- REQUIRED WORK: Could you output the listing that follows exactly, without its images?

===== STORED DATA =====

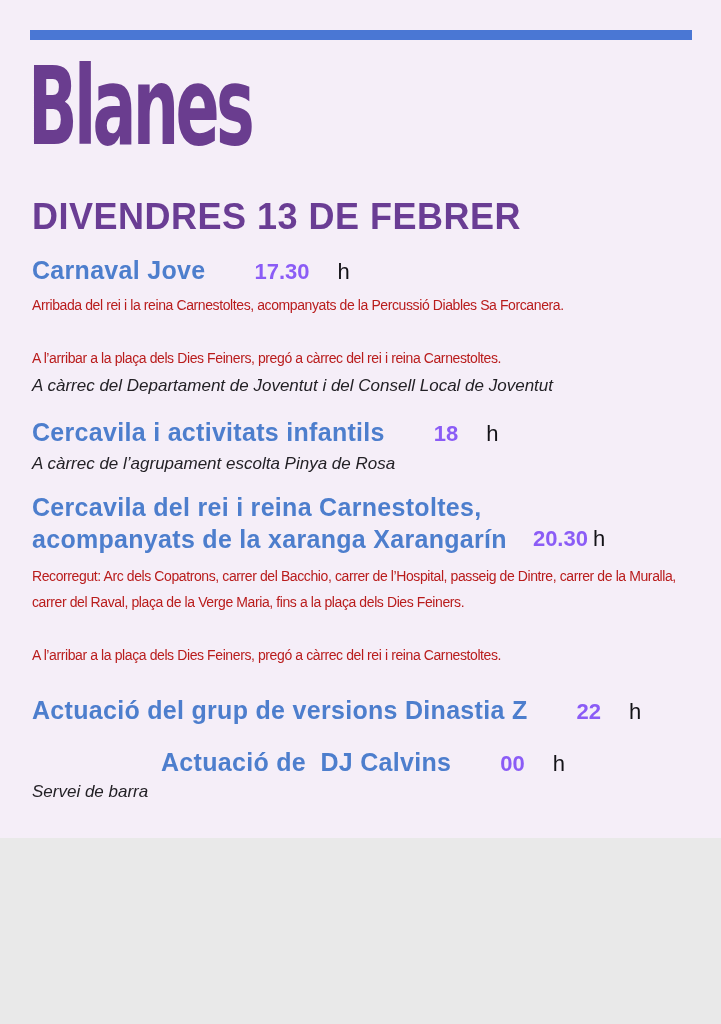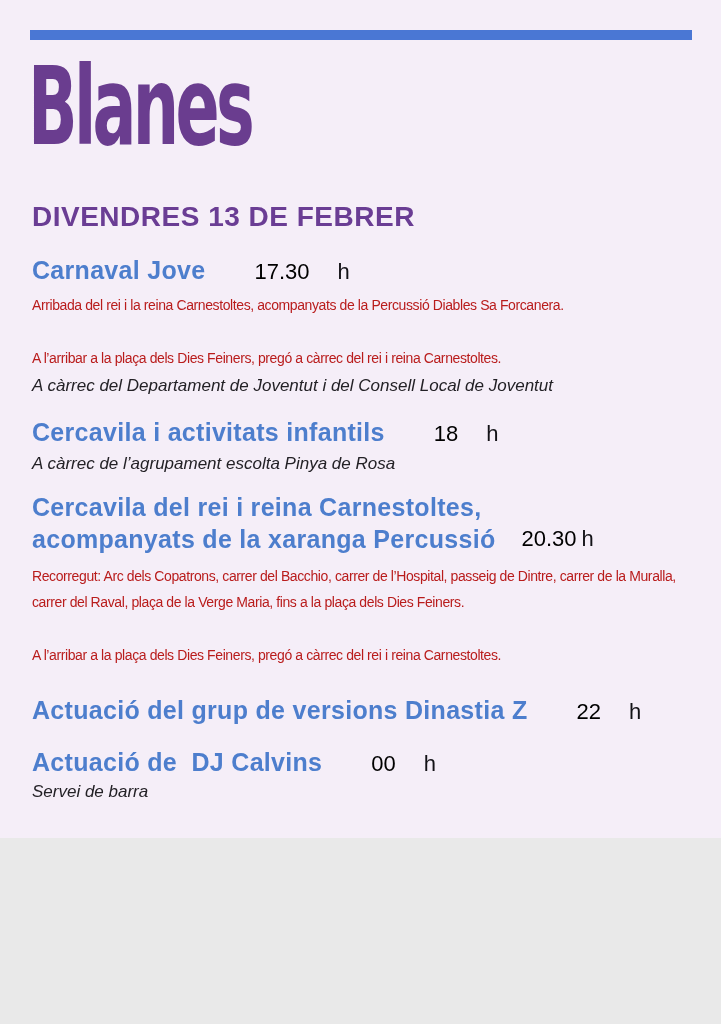"DIVENDRES 13 DE FEBRER" .date-heading { font-size: 28px -> 36px }
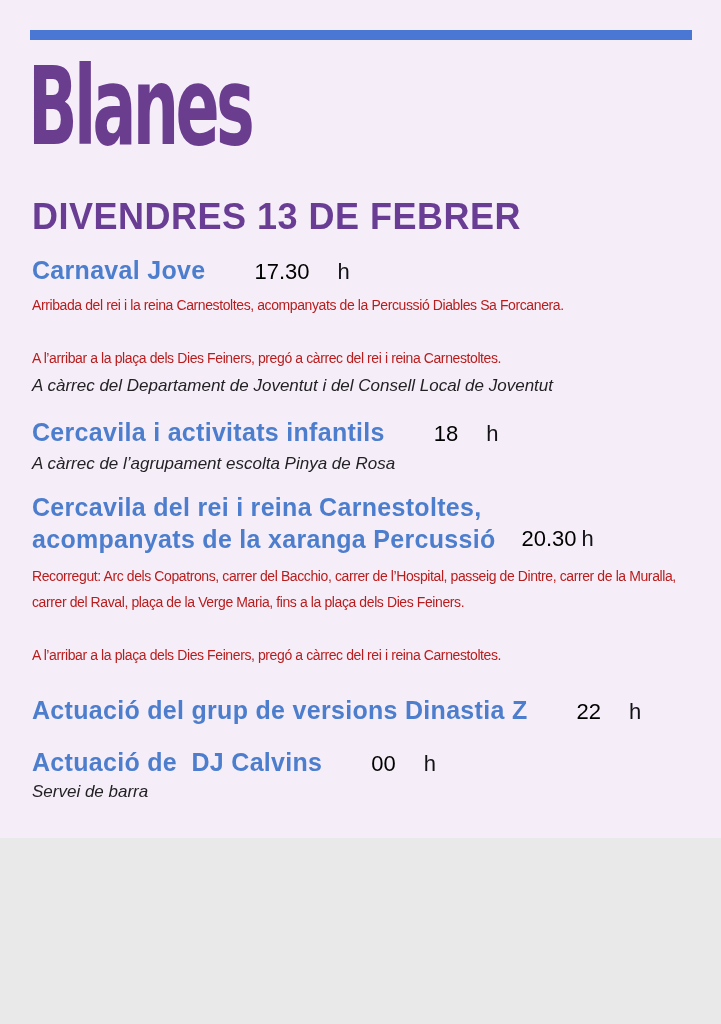"17.30" .etime { color: #000000 -> #8b5cf6; font-weight: normal -> bold }
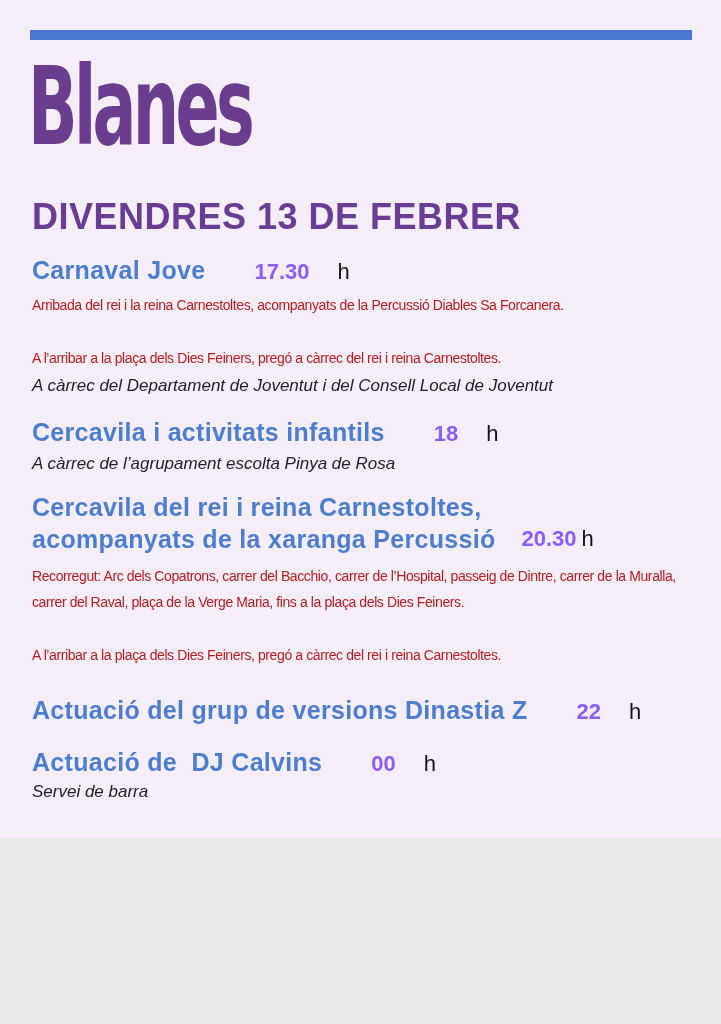"acompanyats de la xaranga Percussió" span.etitle { text: Percussió -> Xarangarín }
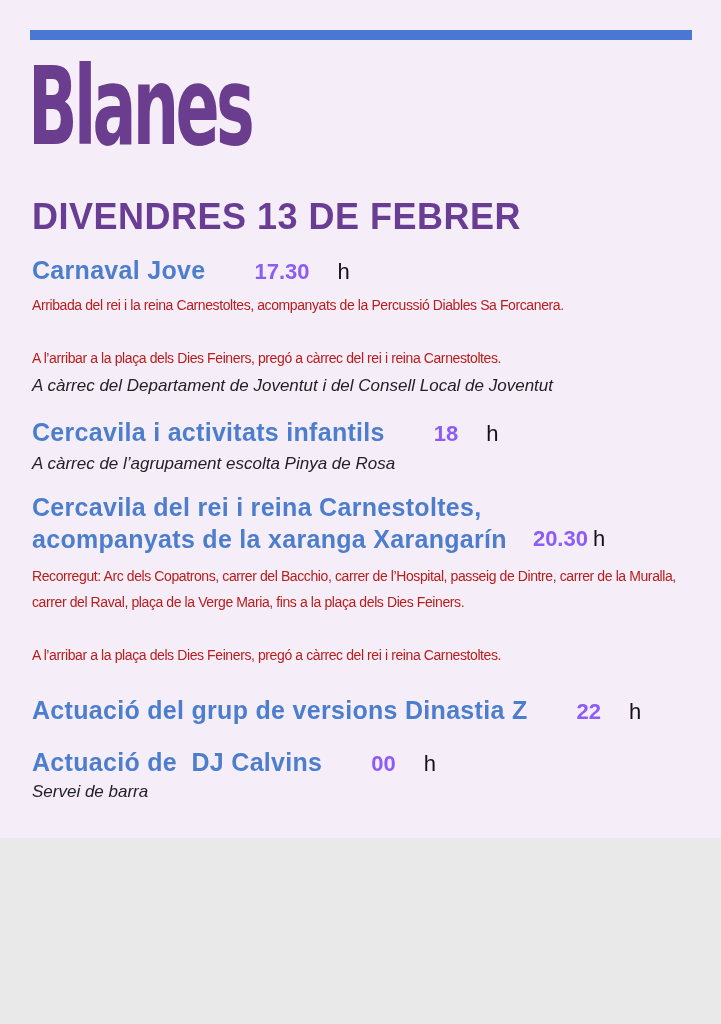"Actuació de DJ Calvins" div.title-row { justify-content: none -> center }
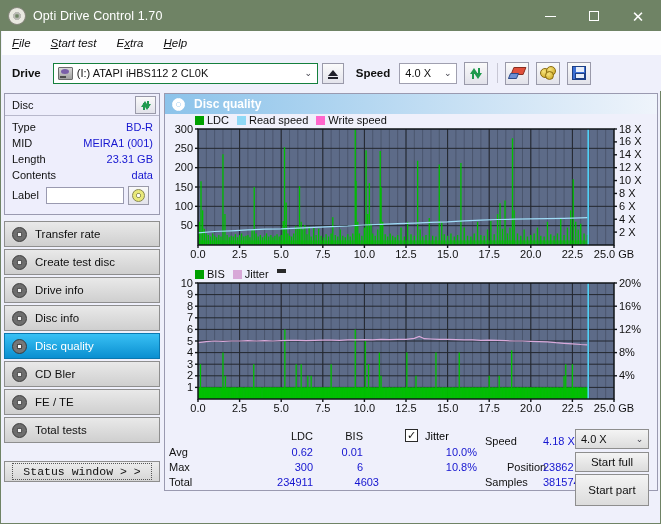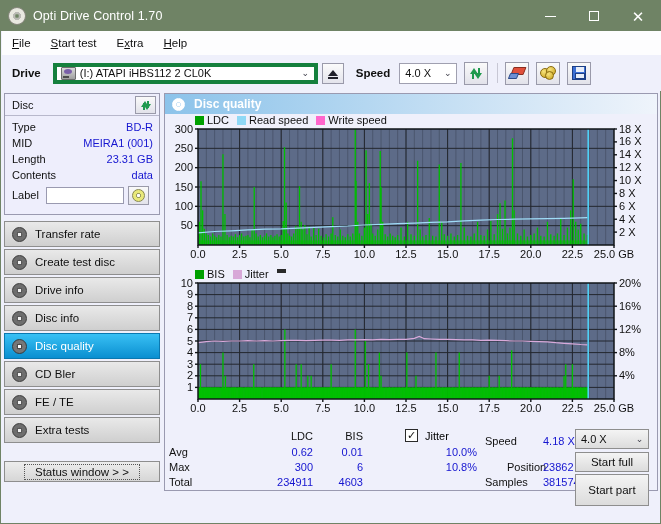"File" .menubar { font-style: none -> italic }
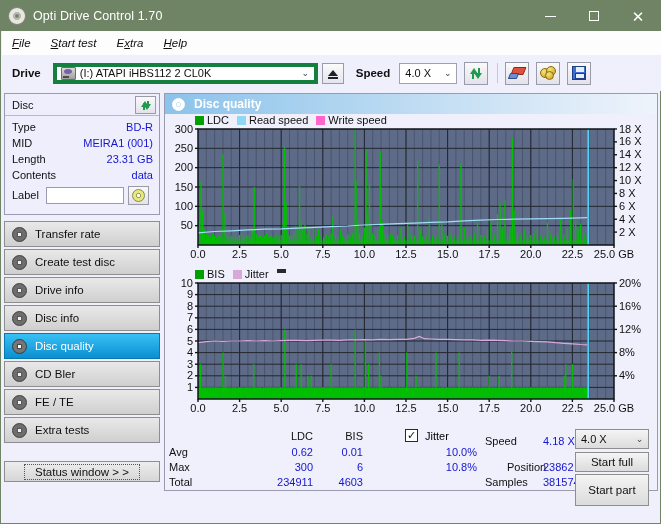"(I:) ATAPI iHBS112 2 CL0K" .drive-combo { border: 4px solid #15803d -> 1px solid #15803d }
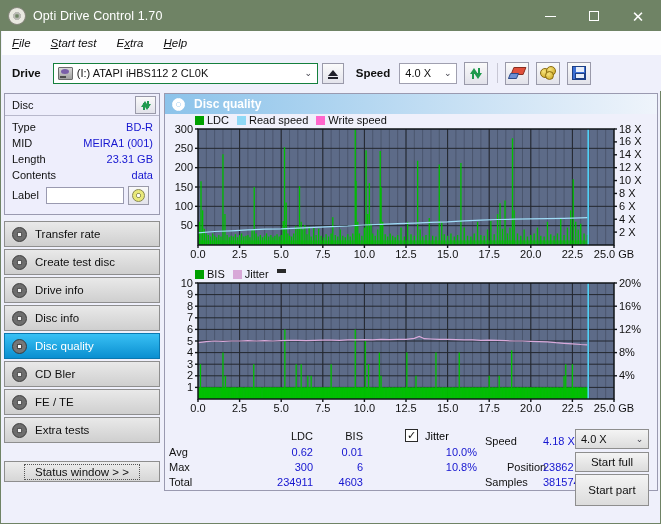"Extra tests" span { text: Extra -> Total }
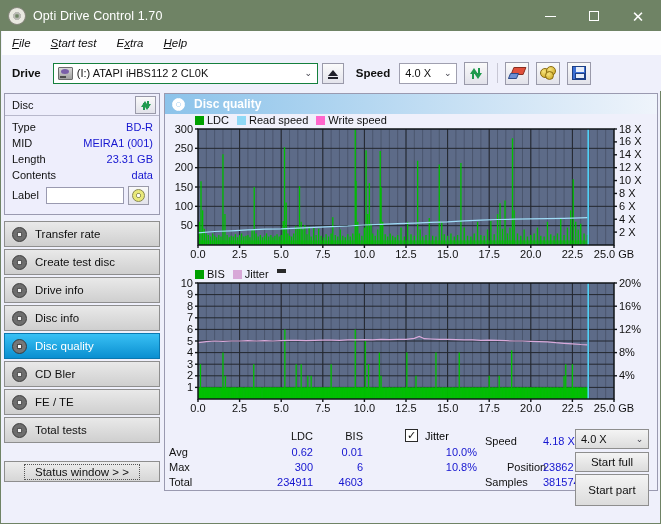"Status window > >" .statuswin .inner { font-family: none -> Liberation Mono, monospace }
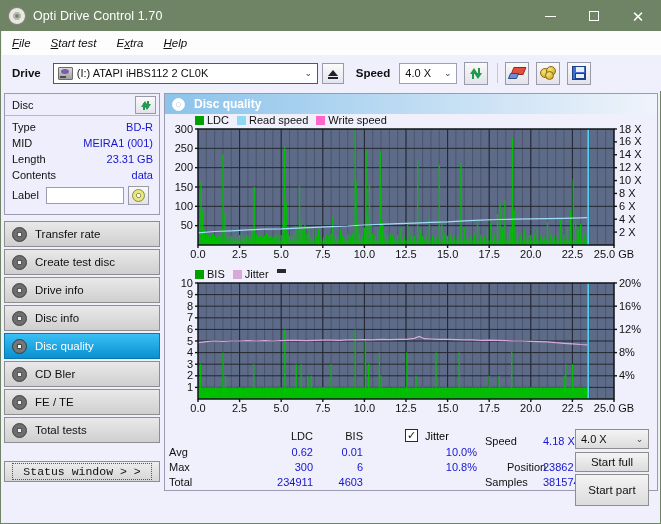"4603" span.blue { left: 150px -> 166px }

=====

- EXERCISE ANSWER:
"DIVENDRES 13 DE FEBRER" .date-heading { font-size: 28px -> 36px }
"17.30" .etime { color: #000000 -> #8b5cf6; font-weight: normal -> bold }
"acompanyats de la xaranga Percussió" span.etitle { text: Percussió -> Xarangarín }
"Actuació de DJ Calvins" div.title-row { justify-content: none -> center }
"File" .menubar { font-style: none -> italic }
"(I:) ATAPI iHBS112 2 CL0K" .drive-combo { border: 4px solid #15803d -> 1px solid #15803d }
"Extra tests" span { text: Extra -> Total }
"Status window > >" .statuswin .inner { font-family: none -> Liberation Mono, monospace }
"4603" span.blue { left: 150px -> 166px }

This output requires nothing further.